From banking to technology, South Africa will be unrivalled and could rule Africa. As the economies and political power of other African nations such as Ghana, Libya and Egypt grow; the capacity of Nigeria to define and influence in the African Union will shrink despite enormous opportunities for new Africa leadership to position the continent competitively.
When South Africa takes the central role in Africa, there will be broad impacts across the Economic Community of West African States (ECOWAS) region. A post-petroleum era will produce massive complications and fundamental dislocations in Nigeria’s capacity to influence the region as South Africa becomes more prosperous owing to a highly diversifying economy.
The Mandela nation is buying into more African markets, and its abilities to influence governments will become more pervasive and that will dwarf Nigeria’s influence.
Lack of oil to drive the economy will create tendencies for more educated Nigerians to move abroad with potential strangulation on the economy. The implication is that the central point of government will be transformed and Nigeria could emerge as a true federal system from its present quasi-federal structure.
While the Nigerian union will be continuously morphed to remain strong, the states will be expected to go back to fundamentals to develop ways to function because central funding will diminish. Without crude, assessing external (international) loan will be difficult and many Nigerian states will be challenged to be accountable and innovative with their resources. They will establish structures and institutions to create wealth and inter-states competitions will emerge. This will be followed by effective tax and revenue collection techniques.
From federal parliament to state assemblies, the political system will be revamped. The present system which is extremely expensive and supported by the largest of the crude oil will be replaced. Some states will become creative in representative system in order to save cost. I see a scenario where some states will sponsor representatives on part-time with the number of positions reduced by half. Yes, new politics will evolve and the democratic system will be seriously tested.

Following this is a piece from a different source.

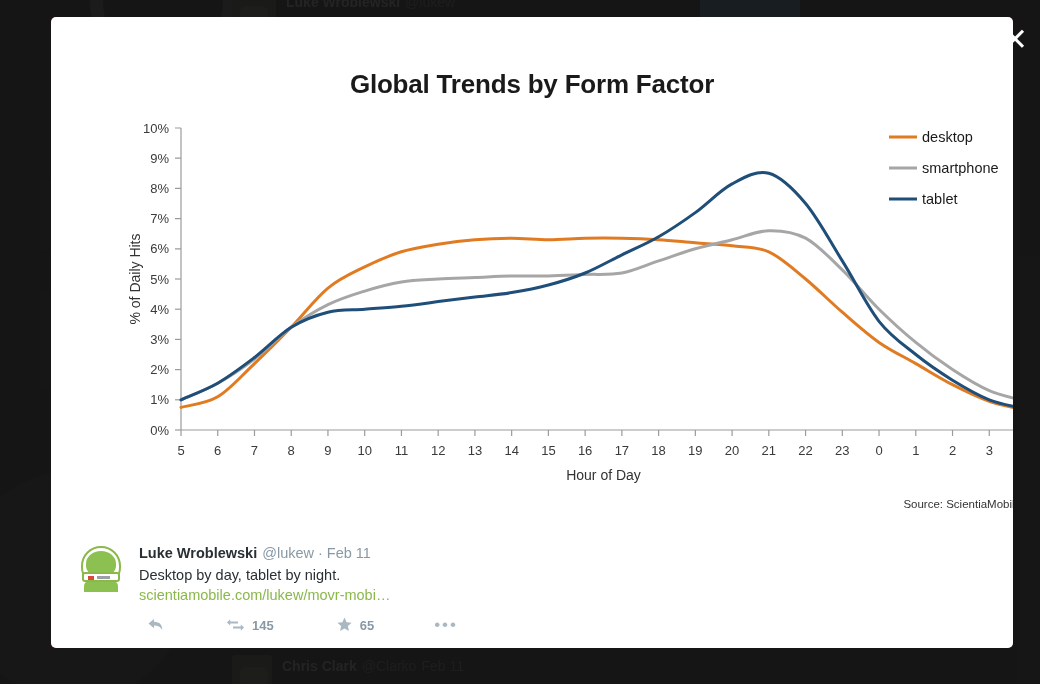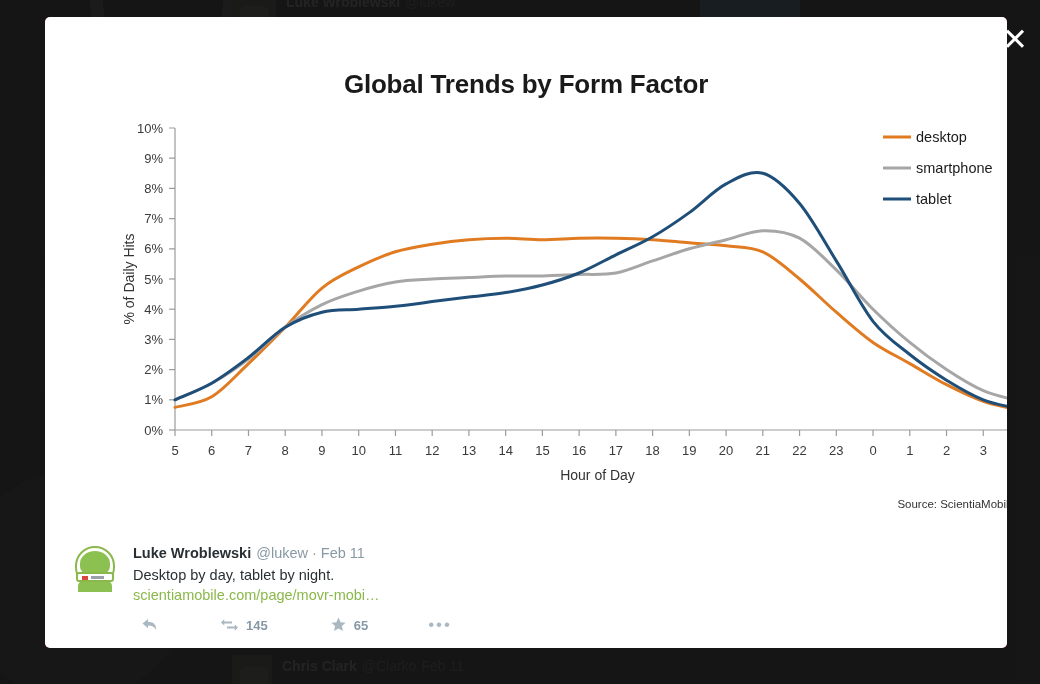"Global Trends by Form Factor" #modal { left: 45px -> 51px }
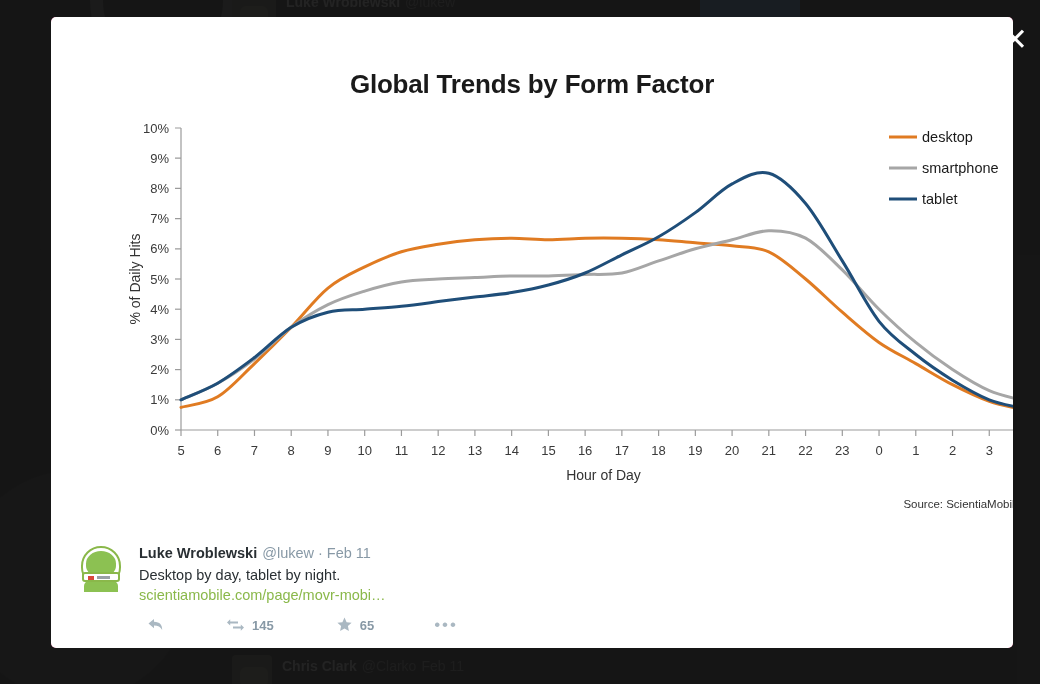"scientiamobile.com/page/movr-mobi…" a { text: scientiamobile.com/page/movr-mobi -> scientiamobile.com/lukew/movr-mobi }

One cannot imagine what will happen to education in Nigeria if it cannot be funded properly with the enormous oil revenue. In the post-petroleum era, the present model of higher education in Nigeria will collapse and government will request schools to fund themselves with minimal central supports.
Schools will have to become very competitive and innovative to attract grants and revenues to survive and grow. Unfortunately, it must still overcome the present lost years of decay perpetuated by poor funding and outdated model.
What can be done? The nation still has time to prepare for the post-petroleum era. It has to invest in education. This is important as education remains one of the best ways to sustain any economy. It is an organic engine for national political and economic succession, as well as a catalyst for national prosperity.
The country must also take the Millennium Developmental Goals (MDGs) seriously, while shifting its focus away from oil gradually to knowledge driven industries.